Я откинулся на спинку стула. Стихи мои, сотни раз пережеванные с картошкой и салом, поданными на завтрак (и этим самым я ничего плохого не хочу сказать о своих стихах), так и порывались слететь с языка. Чуть уж было не слетели. И вдруг…
Отец резко повысил голос. Это удивило меня: никогда он так со мной еще не разговаривал. В чем дело?
— Ты… ты еще и перебивать меня? Значит, до тебя так и не дошло, почему я заговорил об этой американской собачке и о прочей буржуазной сволочи? — загремел он. — Ну, сейчас дойдет, — и я неожиданно под самым своим «английским лордом» увидел те самые скомканные листочки, которые пожалел предать огню.
— Да это… — попытался было я подняться из-за стола.
Я хотел объяснить, оправдаться, но оправдываться и объяснять было уже поздно: отец плохо слушал, когда был в гневе.
— Так вот что ты уже мараешь? Зовешь, значит, на людей «и чуму и язвы»? К такому, значит, убеждению ты пришел: все люди — дрянь, один только ты персона? — Он почти взвизгнул (это при его-то басе?). — Нет, братец, в этом деле я тебе — ша! За такое дело — понимаешь? — да я тебе сам, хоть и вымахал ты под потолок, а сам, своей рукой, камень на шею — и на дно морское, понял?
И я понял. Отец требовал от меня: будь человеком!
5
Могучий порыв оставил меня так же неожиданно, как и захватил.
Я вернулся к действительности.
И очень кстати.
Студент и военный товарищ перемыли, или, вернее, переломали, косточки моему рассказу и переходили уже к обобщениям.
— Чтобы что-то сказать, даже о самом себе, — назидательно проговорил студент, — надо иметь что сказать…
«Козьмапрутковская мудрость», — усмехнулся я про себя.
Мою усмешку перехватил военный.
Он тоже усмехнулся, но поддержал не меня, а студента.
— Любое слово, даже «оглобля», — проговорил он, — может быть названо поэтическим словом, но оно, это слово, вместе с другими должно рисовать какой-то яркий художественный образ.
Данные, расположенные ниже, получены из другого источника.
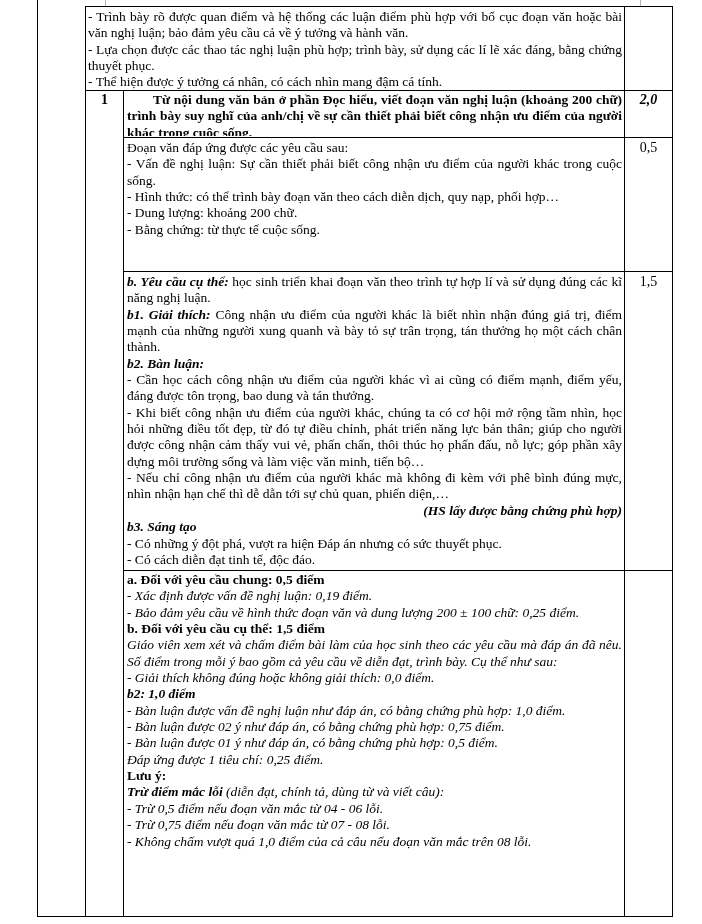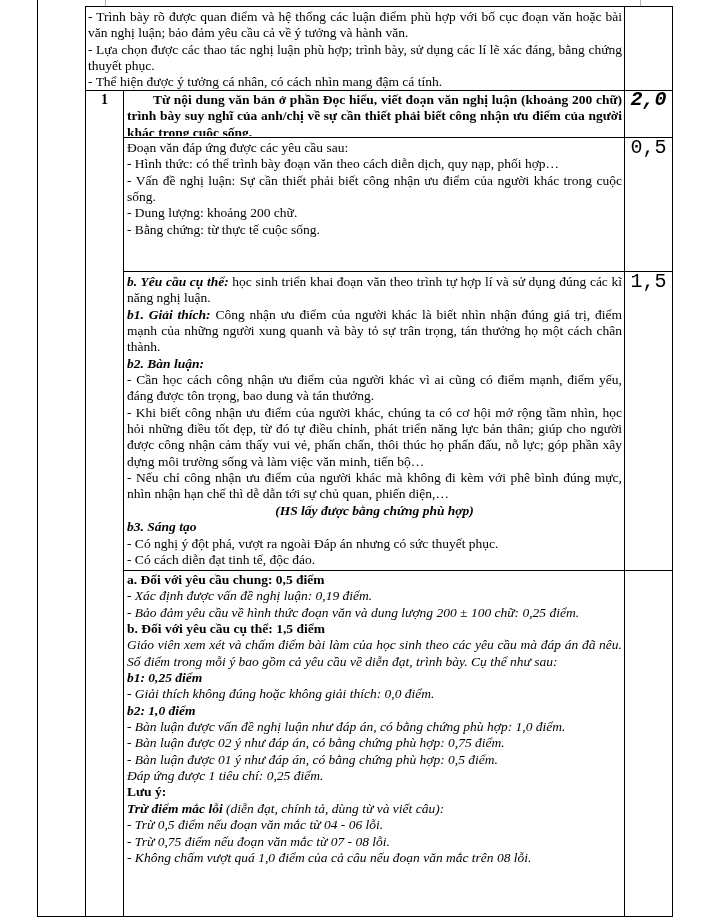"2,0" .pts-cell { font-family: Liberation Mono, monospace -> none; font-size: 20px -> 14px }
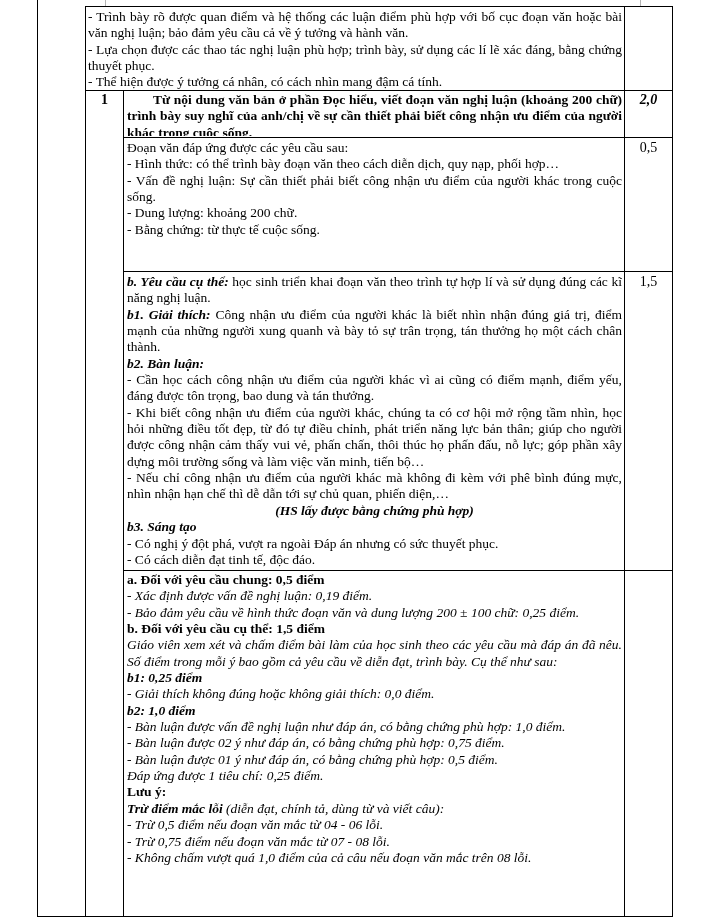"- Hình thức: có thể" div.para { order: before "- Vấn đề nghị luận:" -> after "- Vấn đề nghị luận:" }
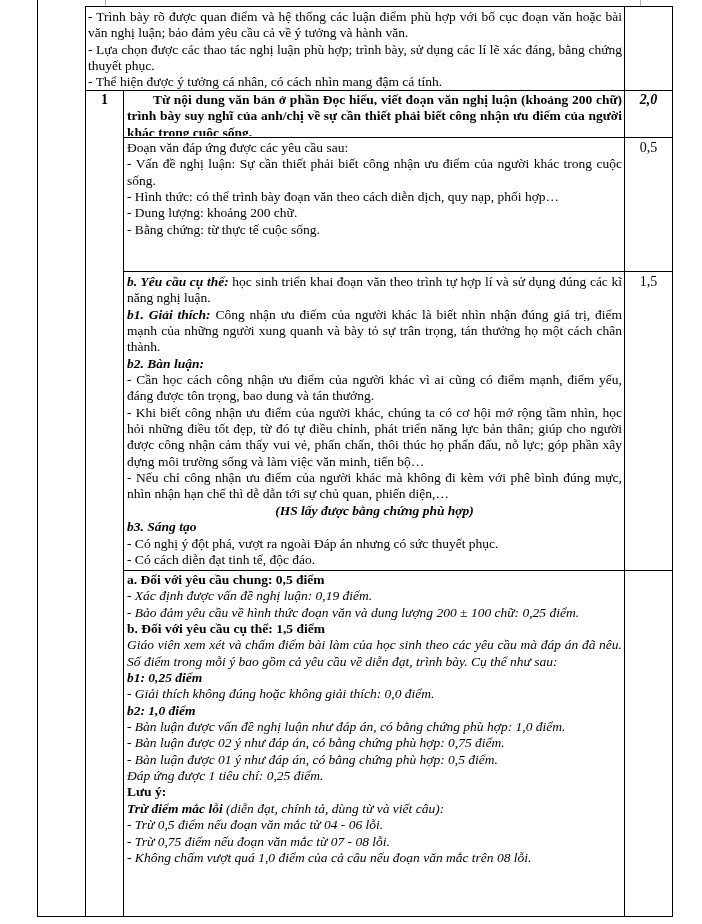"(HS lấy được bằng chứng" .para.center { text-align: center -> right }
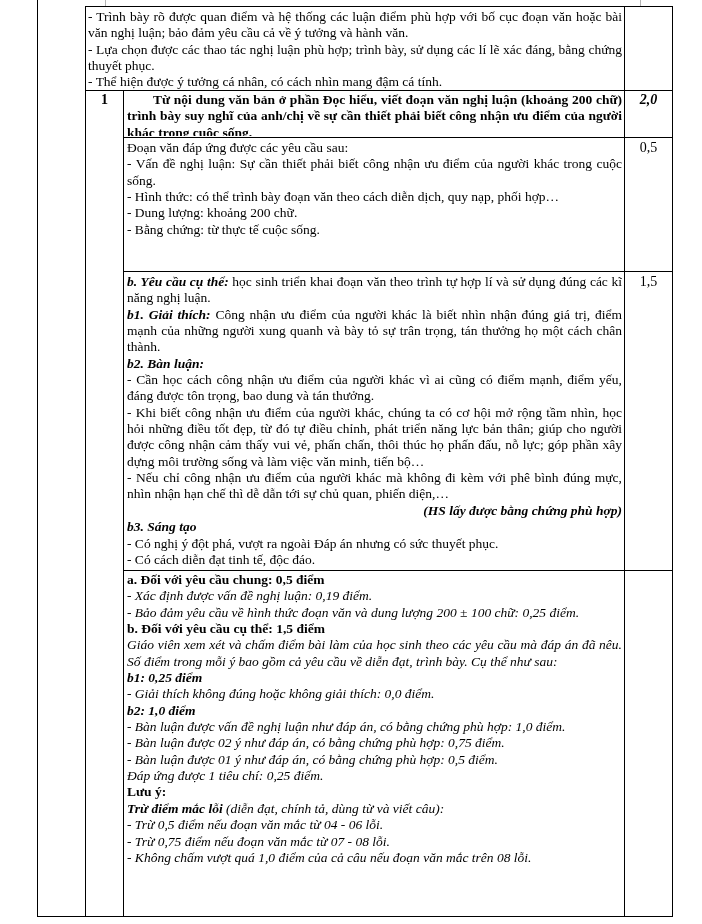"- Có nghị ý đột" span.run-r { text: nghị ý đột phá, vượt ra ngoài -> những ý đột phá, vượt ra hiện }
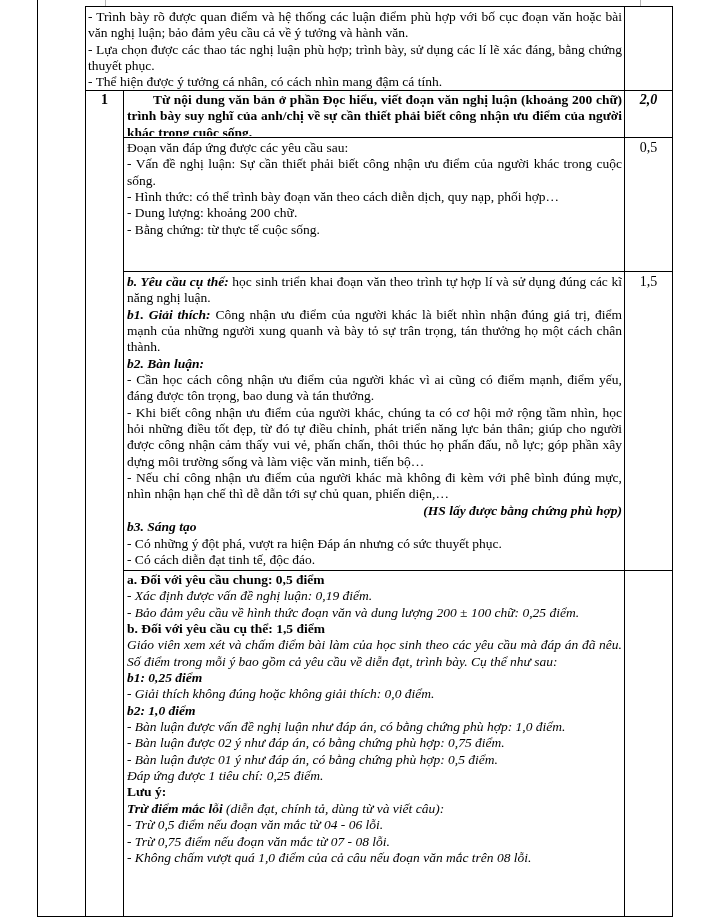"b1: 0,25 điểm" div.para { html: <div><span>b1: 0,25 điểm</span></div> -> none }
Должно чем-то взволновать читателя…
— Вот именно — взволновать! — подхватил студент и, бегло взглянув на меня, вдруг с новым жаром ополчился на бездарностей, которые ничего не имеют за душой, кроме, видите ли, хорошего почерка, а тоже лезут в литературу. — Да мало того лезут, поучают! Да мало того поучают — вождей из себя корчат от литературы!..
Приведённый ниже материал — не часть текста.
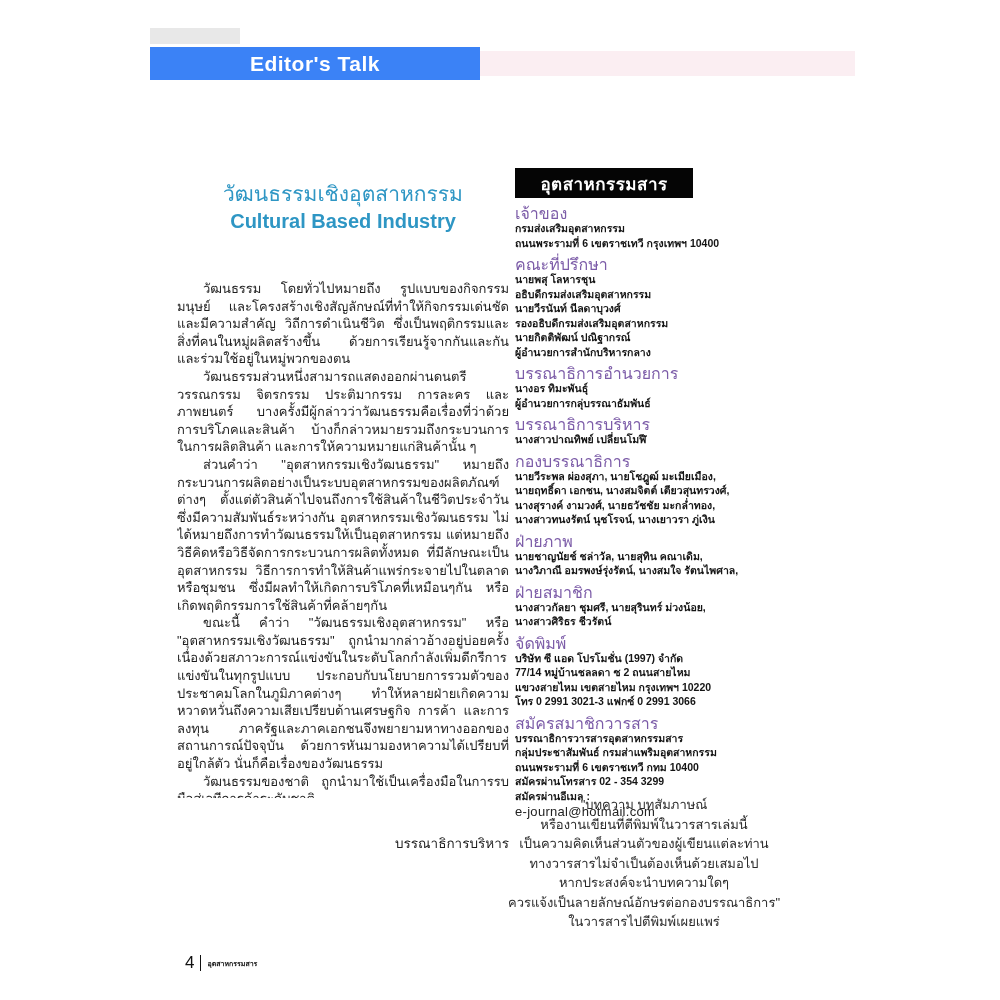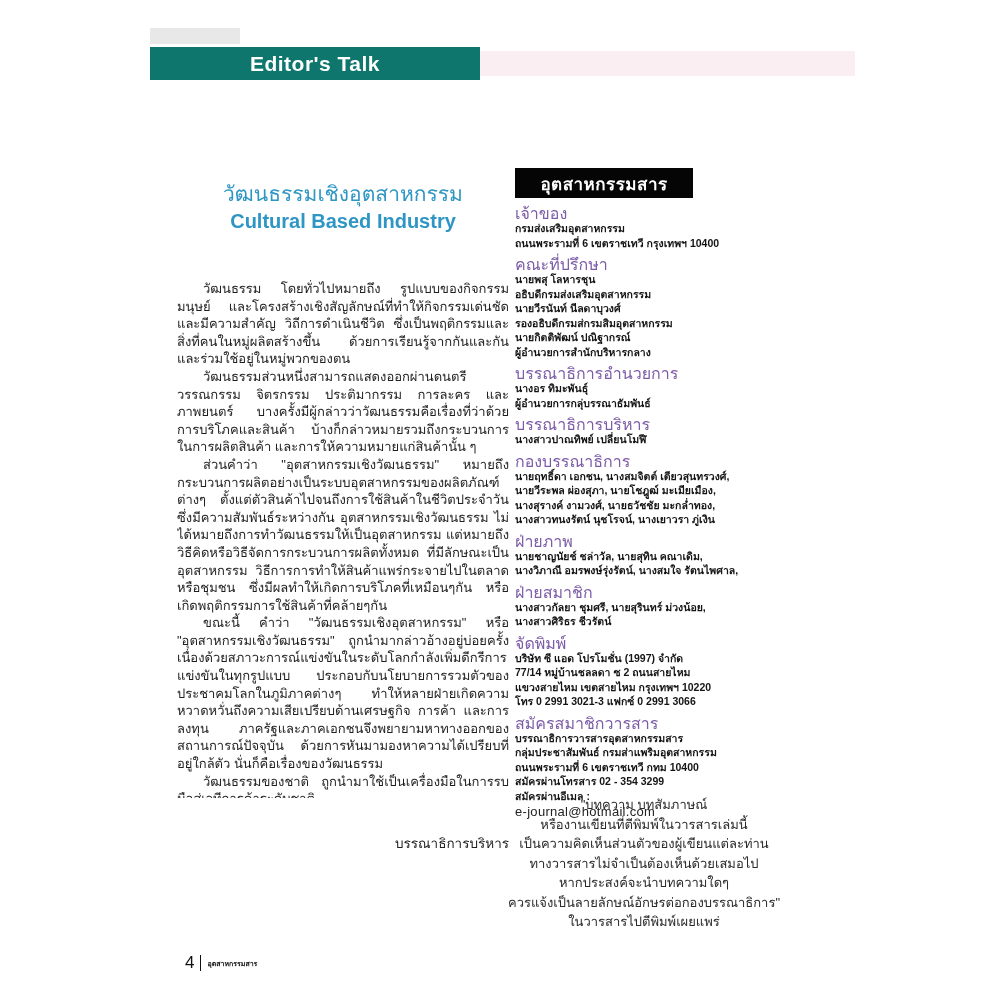"Editor's Talk" .editors-talk-box { background: #0f766e -> #3b82f6 }
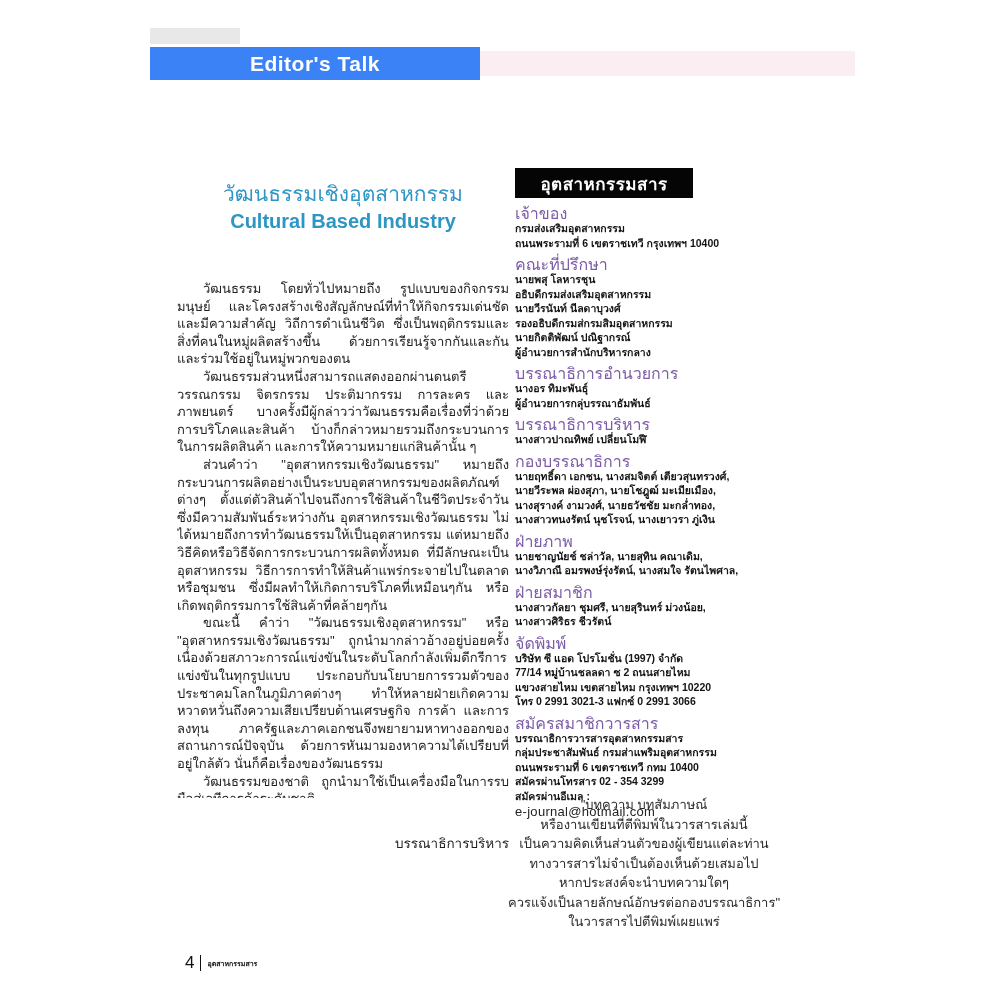"รองอธิบดีกรมส่กรมสิมอุตสาหกรรม" div.m-line { text: รองอธิบดีกรมส่กรมสิมอุตสาหกรรม -> รองอธิบดีกรมส่งเสริมอุตสาหกรรม }
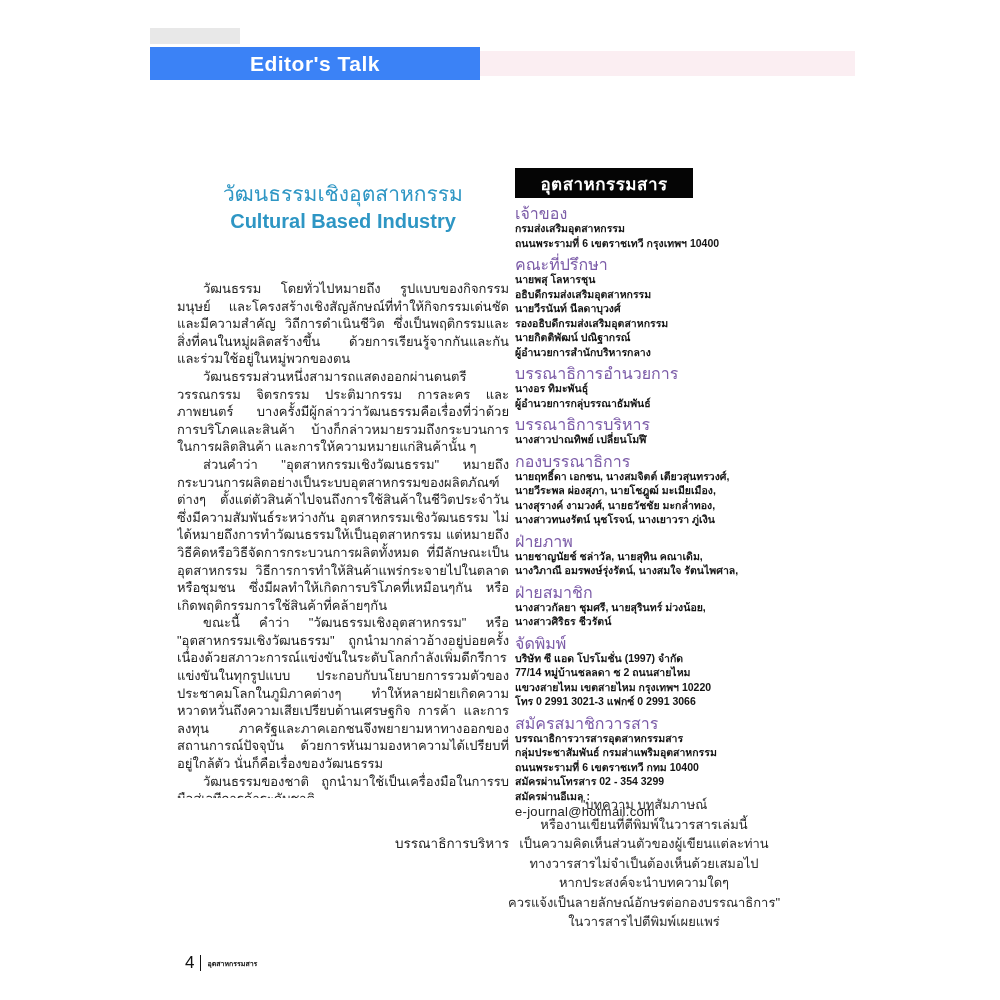"นายฤทธิ์ดา เอกชน, นางสมจิตต์" div.m-line { order: before "นายวีระพล ผ่องสุภา, นายโชฎูฒ์" -> after "นายวีระพล ผ่องสุภา, นายโชฎูฒ์" }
Последние слова меня прямо-таки возмутили. В конце концов говори что угодно — я тебе не редактор, речь твою не собираюсь передавать по радио, но знай же меру, товарищ студент: пусть я бездарность, пусть я, здоровенный парень, нахально лезу в литературу вместо того, чтобы умножать материальные ценности, пусть! Но откуда ты взял, что я поучаю, что я уже вождя корчу от литературы? Я раскрыл было рот, чтобы дать достойную отповедь зарвавшемуся фальсификатору, но… «Зачем?» — решил я про себя.
Память опять вернула меня к прошлому.
Когда это было? Ах, да…
Это было зимой. Нас, десятиклассников, пригласили в пединститут на литературный вечер. Нас втроем — Ефима, Надю и меня. Ефим! Милый мой очкарик! Конечно, ты самый близкий мой друг… Но Надя… Я не свожу с нее восхищенного взгляда.
Проходим по коридору. Заглядываем в аудитории, залы. Везде шум, смех. В этом общем шуме никто и не слышит моих стихов — одна Надя. Даже Ефим не все улавливает. Не для твоих ушей, Ефим, дорогой!
Я продолжаю, глядя прямо ей в глаза — огромные, необыкновенные, околдовавшие меня глаза:
Надя смеется. Ей нравятся, конечно же, нравятся мои стихи!
— Он будет поэтом, наш Сережа, правда же, Ефим? — говорит она. — Только «без милой мир — пустыня» — нехорошо, честное слово, это нехорошо, Сережа. Исправь это… — Вскинула и опустила ресницы, «дуги бровей» чуть-чуть изломились. Надя ждет, что ответит Ефим.